WHAT TO PRODUCE:
Your answer must match the records word for word and contain no pictures.

■ ■ ■ ■ ■

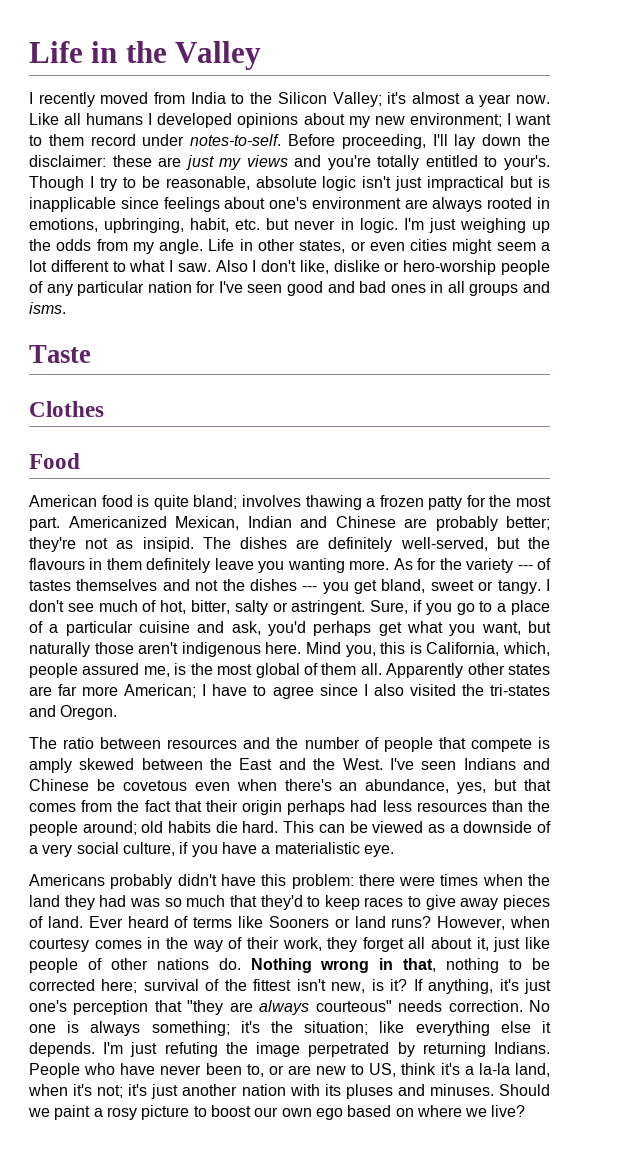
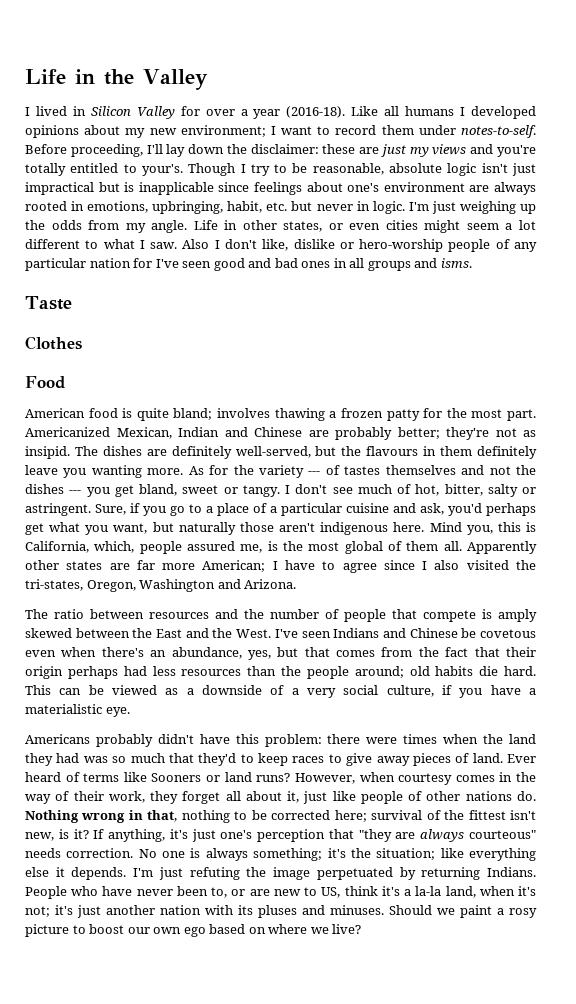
- I recently moved from India to the Silicon Valley; it's almost a year now.
+ I lived in Silicon Valley for over a year (2016-18).
- Like all humans I developed opinions about my new environment; I want to them record under notes-to-self.
+ Like all humans I developed opinions about my new environment; I want to record them under notes-to-self.
- Apparently other states are far more American; I have to agree since I also visited the tri-states and Oregon.
+ Apparently other states are far more American; I have to agree since I also visited the tri-states, Oregon, Washington and Arizona.
- I'm just refuting the image perpetrated by returning Indians.
+ I'm just refuting the image perpetuated by returning Indians.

■ ■ ■ ■ ■

REPLY:
- I recently moved from India to the Silicon Valley; it's almost a year now.
+ I lived in Silicon Valley for over a year (2016-18).
- Like all humans I developed opinions about my new environment; I want to them record under notes-to-self.
+ Like all humans I developed opinions about my new environment; I want to record them under notes-to-self.
- Apparently other states are far more American; I have to agree since I also visited the tri-states and Oregon.
+ Apparently other states are far more American; I have to agree since I also visited the tri-states, Oregon, Washington and Arizona.
- I'm just refuting the image perpetrated by returning Indians.
+ I'm just refuting the image perpetuated by returning Indians.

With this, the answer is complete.